Tuesday, June 01, 2004

The Rule of Four

The Rule of Four is a book I just finished (leave it to me to do more reading on Fire Island than dancing) and it was really good. If you like those Emberto Eco style books that have a plot surrounding archaic discoveries then you'll enjoy this book about a couple of college seniors who interpret the hidden meanings in a 500 year old manuscript.

One thing I enjoyed about the book is how the writers weaved into the story a 'coming of age' theme about love and relationships while going about solving the secret to the manuscript. It was filled with heart-warming wisdom although in the end, rather than the boy getting the girl, the boy decides the girl isn't what matters to what he thought he wanted all along.

My next Eco-like book is going to be The Eight by Katherine Neville. I hear this is supposed to be a great read. Have your read it? If so, drop me a note and let me know how you liked it.

The Price of Fun

You're just not going to believe this!! I was away for 4 days during the holiday and gained 10 pounds! I didn't even think this was possible! I stepped on the scale last night and it complete horror, I weighed 234 lbs.

Last week, you have to understand the whole picture, I had my annual physical and my doctor said, "Bo, you're in the best shape I've ever seen you." I told him how I eat sensibly and exercise like a fiend and finally enjoy looking and feeling great. My doctor had me get on the scales and, watching his reaction with glee, I weighed 224 although earlier that week I weighed 222. My goal is to get down to 218 and I was all excited that I was almost there. My doctor congratulated me and I was beaming!

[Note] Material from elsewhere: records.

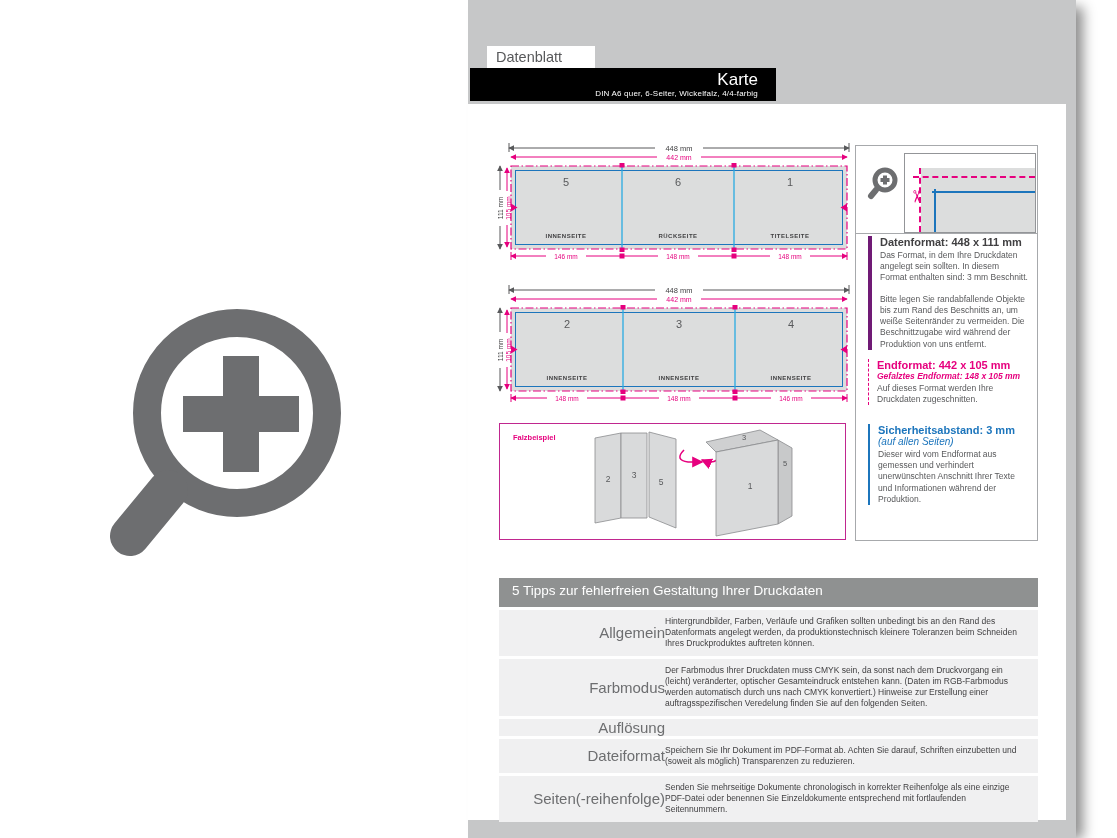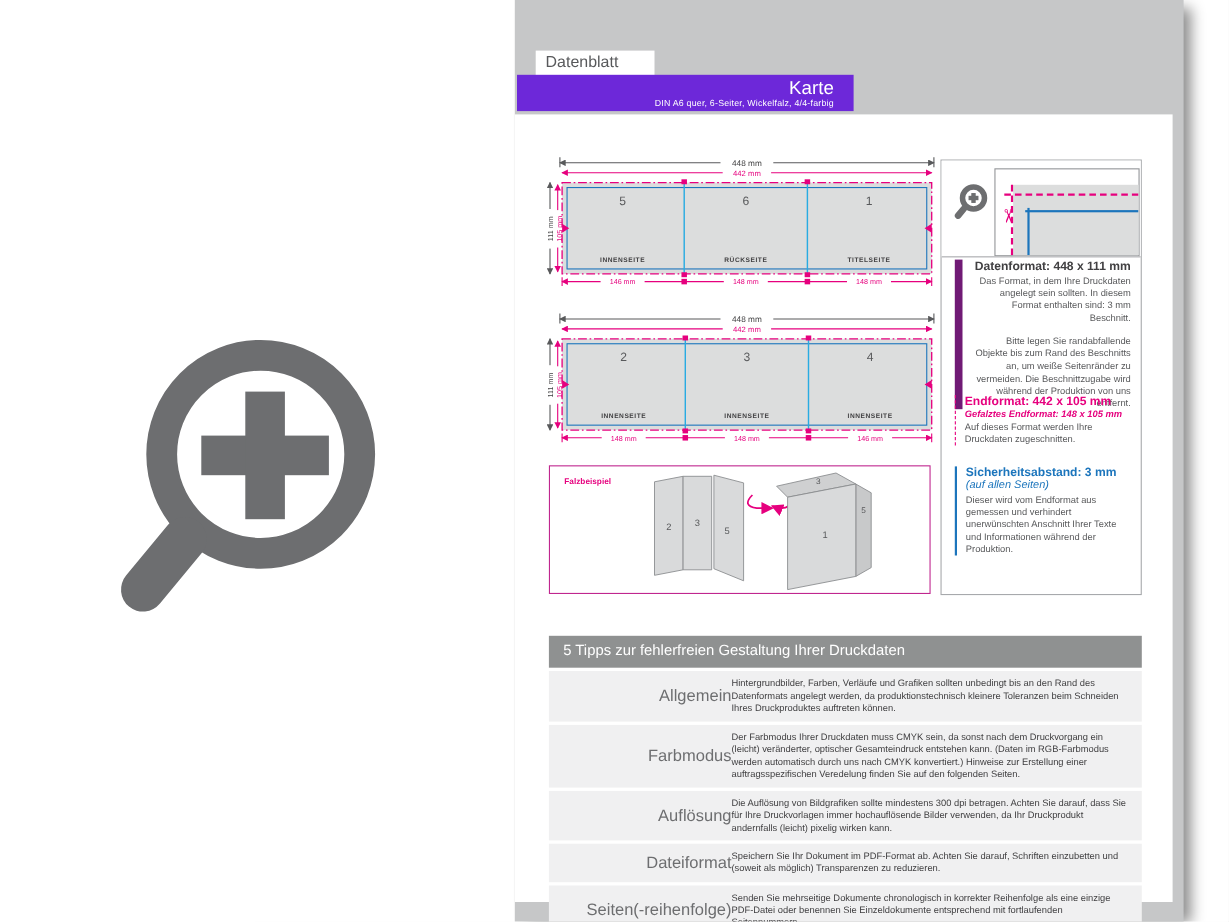--- a/index.html
+++ b/index.html
@@ -8,21 +8,21 @@
   .stage { position:relative; width:1117px; height:838px; overflow:hidden; background:#fff; }
 
   
   .backdrop { position:absolute; left:468px; top:0; width:608px; height:838px;
               background:#c6c7c8; box-shadow:10px 4px 12px -3px rgba(0,0,0,.45); }
   .page { position:absolute; left:468px; top:104px; width:598px; height:716px; background:#ffffff; }
 
   
   .tab { position:absolute; left:487px; top:46px; width:108px; height:24px; background:#ffffff;
          color:#58595b; font-size:14.5px; line-height:22px; padding-left:9px; }
-  .titlebar { position:absolute; left:470px; top:68px; width:306px; height:33px; background:#6d28d9;
+  .titlebar { position:absolute; left:470px; top:68px; width:306px; height:33px; background:#000000;
               display:flex; flex-direction:column; align-items:flex-end; justify-content:center;
               padding-right:18px; color:#ffffff; }
   .titlebar .t1 { font-size:17px; line-height:18px; }
   .titlebar .t2 { font-size:8px; line-height:10px; letter-spacing:.2px; }
 
   
   .bigmag { position:absolute; left:100px; top:288px; }
 
   
   svg.diagram { position:absolute; left:495px; width:360px; height:128px; overflow:visible; }
@@ -44,21 +44,21 @@
   .cornerbox .cutH { position:absolute; left:8px; right:0; top:22px; border-top:2px dashed #e6007e; }
   .cornerbox .cutV { position:absolute; left:14px; top:14px; bottom:0; border-left:2px dashed #e6007e; }
   .cornerbox .safeH { position:absolute; left:27px; right:0; top:37px; border-top:2px solid #1c75bc; }
   .cornerbox .safeV { position:absolute; left:29px; top:35px; bottom:0; border-left:2px solid #1c75bc; }
   .cornerbox .scis { position:absolute; left:4px; top:32px; color:#e6007e; font-size:17px; transform:rotate(90deg); }
 
   .sec { position:absolute; left:12px; width:160px; padding-left:8px; }
   .sec p { font-size:8.5px; line-height:1.32; color:#58595b; margin-top:2px; }
   .sec .h { font-size:11px; font-weight:bold; }
   .sec .sub { font-size:8.5px; font-weight:bold;font-style:italic; }
-  .sec-daten { top:90px;  border-left:7px solid #701a75;text-align:right; }
+  .sec-daten { top:90px;  border-left:4px solid #701a75; }
   .sec-daten .h { color:#414042; }
   .sec-end   { top:213px; border-left:1px dashed #e6007e; }
   .sec-end .h, .sec-end .sub { color:#e6007e; }
   .sec-sich  { top:278px; border-left:2px solid #1c75bc; }
   .sec-sich .h { color:#1c75bc; } .sec-sich .sub { color:#1c75bc; font-weight:normal; font-size:10px; }
   .sec-falz  { top:352px; border-left:2px solid #29abe2; }
   .sec-falz .h { color:#29abe2; }
 
   
   .tips { position:absolute; left:499px; top:578px; width:539px; }
@@ -293,21 +293,20 @@
     <div class="row">
       <div class="lab">Allgemein</div>
       <div class="txt">Hintergrundbilder, Farben, Verläufe und Grafiken sollten unbedingt bis an den Rand des Datenformats angelegt werden, da produktionstechnisch kleinere Toleranzen beim Schneiden Ihres Druckproduktes auftreten können.</div>
     </div>
     <div class="row">
       <div class="lab">Farbmodus</div>
       <div class="txt">Der Farbmodus Ihrer Druckdaten muss CMYK sein, da sonst nach dem Druckvorgang ein (leicht) veränderter, optischer Gesamteindruck entstehen kann. (Daten im RGB-Farbmodus werden automatisch durch uns nach CMYK konvertiert.) Hinweise zur Erstellung einer auftragsspezifischen Veredelung finden Sie auf den folgenden Seiten.</div>
     </div>
     <div class="row">
       <div class="lab">Auflösung</div>
-      <div class="txt">Die Auflösung von Bildgrafiken sollte mindestens 300 dpi betragen. Achten Sie darauf, dass Sie für Ihre Druckvorlagen immer hochauflösende Bilder verwenden, da Ihr Druckprodukt andernfalls (leicht) pixelig wirken kann.</div>
     </div>
     <div class="row">
       <div class="lab">Dateiformat</div>
       <div class="txt">Speichern Sie Ihr Dokument im PDF-Format ab. Achten Sie darauf, Schriften einzubetten und (soweit als möglich) Transparenzen zu reduzieren.</div>
     </div>
     <div class="row">
       <div class="lab">Seiten(-reihenfolge)</div>
       <div class="txt">Senden Sie mehrseitige Dokumente chronologisch in korrekter Reihenfolge als eine einzige PDF-Datei oder benennen Sie Einzeldokumente entsprechend mit fortlaufenden Seitennummern.</div>
     </div>
   </div>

And then.. then I went to Fire Island.

Fire Island is a resort community (of sorts). Divided into different sections (some for families, others for various relaxers and party-goers), I stayed on part of the island for fabulous men who gather during the summer every weekend to relax, dance, and have the time of their (our) lives. On the island, there are a bajillion fancy beach houses surrounded by miles of boardwalk (no cars are allowed on the island thus, no streets, just boardwalks). In each beach house, there are between 8-10 people (usually friends) who rent a beachhouse every summer. Several of the regular summer renters are friends of mine who invited me out for the weekend.

This year, like last year (my friends invited me out last year too), I went to bed early and awoke early, tanned often, and read books (taking periodic naps throughout the afternoon). In the evening, I danced and mingled (in a good way), sipped cocktails and enjoyed all the relaxing fun that a vacation is meant to encourage.

In our house, one of the housemates is a bona fide chef. He is amazing. His name is Tony and every meal was like dining in heaven. And, since there isn't a place to exercise or workout, and since all our evening meals were eaten after 'high tea' (around 10:30pm!!), what you eat stays on you. Most of my friends would go out after dinner to dance the night way- except, I didn't go out, I went to bed.

It'll take me a month to get this weight off of me (grrrrrrrrrrr!!)-but then, I did have an amazingly wonderful time. I wonder if this is the price I pay for such a vacation? I know there is a lesson to be gleaned in all this and I am sure you can think of some nifty Aesop-like fable to make this point even more true; while you're doing that, I am going for a bike ride- maybe I can lose a pound today.